An Uncommon Eruption:

The formation of Ape Cave marks an unusual period in Mount St. Helens' eruptive history in that it is the only known basaltic eruption of the volcano. Eruptions of fluid basaltic lava, much like those in Hawaii, are rare occurrences in the Cascade Mountain Range. The Cascades usually erupt lava of a thicker consistency. When this type of magma is coupled with suspended gases, explosive eruptions tend to occur. The eruption of Mount St. Helens on May 18, 1980, exemplifies this tendency.

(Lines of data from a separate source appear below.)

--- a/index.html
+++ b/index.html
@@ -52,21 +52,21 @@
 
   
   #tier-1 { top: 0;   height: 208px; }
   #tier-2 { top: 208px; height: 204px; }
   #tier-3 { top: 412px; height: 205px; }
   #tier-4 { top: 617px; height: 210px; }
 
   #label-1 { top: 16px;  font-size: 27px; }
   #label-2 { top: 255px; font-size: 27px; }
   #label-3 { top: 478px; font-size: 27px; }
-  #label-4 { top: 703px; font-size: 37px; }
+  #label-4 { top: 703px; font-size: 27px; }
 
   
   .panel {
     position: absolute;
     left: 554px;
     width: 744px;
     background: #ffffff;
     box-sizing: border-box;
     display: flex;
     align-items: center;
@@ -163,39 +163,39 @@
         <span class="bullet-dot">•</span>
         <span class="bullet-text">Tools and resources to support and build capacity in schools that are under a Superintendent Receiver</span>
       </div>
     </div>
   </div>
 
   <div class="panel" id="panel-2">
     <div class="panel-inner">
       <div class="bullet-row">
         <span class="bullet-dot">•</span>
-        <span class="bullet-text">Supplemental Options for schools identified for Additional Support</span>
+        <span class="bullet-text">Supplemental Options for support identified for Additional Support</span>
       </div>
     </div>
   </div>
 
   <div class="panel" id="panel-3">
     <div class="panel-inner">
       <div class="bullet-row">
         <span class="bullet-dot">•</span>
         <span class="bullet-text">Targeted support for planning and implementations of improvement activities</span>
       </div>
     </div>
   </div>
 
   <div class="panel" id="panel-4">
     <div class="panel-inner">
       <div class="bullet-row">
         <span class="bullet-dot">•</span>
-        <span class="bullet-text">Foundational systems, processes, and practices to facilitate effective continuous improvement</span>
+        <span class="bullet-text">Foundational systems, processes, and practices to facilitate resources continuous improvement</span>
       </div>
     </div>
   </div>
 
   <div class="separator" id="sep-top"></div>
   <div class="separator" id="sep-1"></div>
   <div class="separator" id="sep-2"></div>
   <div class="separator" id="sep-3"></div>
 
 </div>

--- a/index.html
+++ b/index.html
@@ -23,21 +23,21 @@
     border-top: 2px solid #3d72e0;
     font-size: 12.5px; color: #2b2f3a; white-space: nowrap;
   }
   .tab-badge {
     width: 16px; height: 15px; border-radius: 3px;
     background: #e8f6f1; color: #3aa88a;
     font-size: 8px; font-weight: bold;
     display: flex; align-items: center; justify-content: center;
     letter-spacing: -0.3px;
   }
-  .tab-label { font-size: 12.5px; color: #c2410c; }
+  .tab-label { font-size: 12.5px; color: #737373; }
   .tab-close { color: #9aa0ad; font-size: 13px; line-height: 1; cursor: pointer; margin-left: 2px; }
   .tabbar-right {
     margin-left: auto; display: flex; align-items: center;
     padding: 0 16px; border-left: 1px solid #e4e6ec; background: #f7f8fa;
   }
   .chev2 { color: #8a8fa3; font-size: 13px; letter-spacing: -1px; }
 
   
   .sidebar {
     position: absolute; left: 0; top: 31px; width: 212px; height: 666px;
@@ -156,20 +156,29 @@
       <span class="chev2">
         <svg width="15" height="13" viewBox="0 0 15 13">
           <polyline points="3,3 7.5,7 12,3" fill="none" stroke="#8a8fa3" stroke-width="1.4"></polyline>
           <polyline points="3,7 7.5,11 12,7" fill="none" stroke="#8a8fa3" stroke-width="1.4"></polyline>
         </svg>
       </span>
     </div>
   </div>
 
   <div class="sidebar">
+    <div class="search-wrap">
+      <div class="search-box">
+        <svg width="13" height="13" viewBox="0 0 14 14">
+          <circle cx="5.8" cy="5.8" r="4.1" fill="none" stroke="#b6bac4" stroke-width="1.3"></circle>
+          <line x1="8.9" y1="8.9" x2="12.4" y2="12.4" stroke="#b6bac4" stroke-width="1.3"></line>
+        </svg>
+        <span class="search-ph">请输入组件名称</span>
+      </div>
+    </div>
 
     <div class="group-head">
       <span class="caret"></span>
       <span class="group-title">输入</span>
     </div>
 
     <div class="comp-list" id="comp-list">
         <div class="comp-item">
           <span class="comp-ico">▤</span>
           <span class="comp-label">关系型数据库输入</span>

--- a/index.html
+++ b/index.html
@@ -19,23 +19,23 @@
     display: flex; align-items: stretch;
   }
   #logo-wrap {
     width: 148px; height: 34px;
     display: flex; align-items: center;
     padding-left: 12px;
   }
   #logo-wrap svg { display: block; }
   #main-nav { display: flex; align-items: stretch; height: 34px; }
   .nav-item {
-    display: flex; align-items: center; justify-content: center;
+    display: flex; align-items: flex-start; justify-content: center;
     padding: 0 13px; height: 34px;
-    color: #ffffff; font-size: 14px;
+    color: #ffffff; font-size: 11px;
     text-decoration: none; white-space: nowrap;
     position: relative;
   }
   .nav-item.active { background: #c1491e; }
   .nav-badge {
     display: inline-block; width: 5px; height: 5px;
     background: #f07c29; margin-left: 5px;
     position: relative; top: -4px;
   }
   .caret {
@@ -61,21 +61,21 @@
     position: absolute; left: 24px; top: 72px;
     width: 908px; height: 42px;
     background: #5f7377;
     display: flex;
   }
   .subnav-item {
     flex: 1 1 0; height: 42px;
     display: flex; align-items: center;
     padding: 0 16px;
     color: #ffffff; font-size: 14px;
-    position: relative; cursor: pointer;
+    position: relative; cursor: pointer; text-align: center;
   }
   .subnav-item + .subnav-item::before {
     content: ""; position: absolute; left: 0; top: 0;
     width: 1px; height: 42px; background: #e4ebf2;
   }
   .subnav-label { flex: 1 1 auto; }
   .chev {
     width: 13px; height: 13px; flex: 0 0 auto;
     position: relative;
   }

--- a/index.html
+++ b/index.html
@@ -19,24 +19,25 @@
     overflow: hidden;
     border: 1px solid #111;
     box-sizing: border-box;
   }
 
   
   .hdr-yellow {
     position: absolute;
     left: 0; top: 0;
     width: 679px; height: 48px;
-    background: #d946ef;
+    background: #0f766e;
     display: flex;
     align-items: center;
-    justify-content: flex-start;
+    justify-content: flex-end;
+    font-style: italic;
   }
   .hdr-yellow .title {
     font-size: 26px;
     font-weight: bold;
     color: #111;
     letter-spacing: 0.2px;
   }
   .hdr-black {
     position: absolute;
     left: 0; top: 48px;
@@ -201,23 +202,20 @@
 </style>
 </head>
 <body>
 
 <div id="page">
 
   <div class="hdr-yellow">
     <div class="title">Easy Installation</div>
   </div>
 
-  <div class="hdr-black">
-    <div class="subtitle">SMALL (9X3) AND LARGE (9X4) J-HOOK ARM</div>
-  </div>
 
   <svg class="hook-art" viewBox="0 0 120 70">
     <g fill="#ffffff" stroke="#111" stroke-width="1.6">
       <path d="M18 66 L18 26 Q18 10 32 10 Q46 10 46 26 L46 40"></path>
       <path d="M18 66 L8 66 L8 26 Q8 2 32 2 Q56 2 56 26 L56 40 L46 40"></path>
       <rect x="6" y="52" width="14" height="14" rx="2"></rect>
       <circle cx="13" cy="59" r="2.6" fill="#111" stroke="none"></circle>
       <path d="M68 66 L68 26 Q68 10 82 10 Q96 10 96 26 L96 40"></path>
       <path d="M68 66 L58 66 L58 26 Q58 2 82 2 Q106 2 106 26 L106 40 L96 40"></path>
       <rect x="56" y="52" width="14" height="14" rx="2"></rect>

About 2,000 years ago, fluid basaltic lava poured down the southern flank of the volcano. As the lava flowed, chunks of the lava’s surface cooled, crashed and fused together creating a hardened crust. In turn, the crust insulated the molten lava beneath, allowing it to remain fluid and travel down to the Lewis River Valley. The hot flowing lava began melting into the pre-existing rock and soil. This thermal erosion deepened and widened the channel of the flow. The level of lava in the tube rose and fell as the eruption surged and slowed, contributing to the unique contours of the walls. During this eruptive period, hot fluid lava pulsed through the tube for months, possibly up to a year, until the eruption subsided. As a result of this rare eruption, a spectacular 13,042 foot (3976m) long lava tube, the third longest in North America, was created.


Accessibility:

The parking lot and visitor area facilities are flat and paved. A paved trail leads to the lower cave entrance, but gets rougher to reach the upper entrance.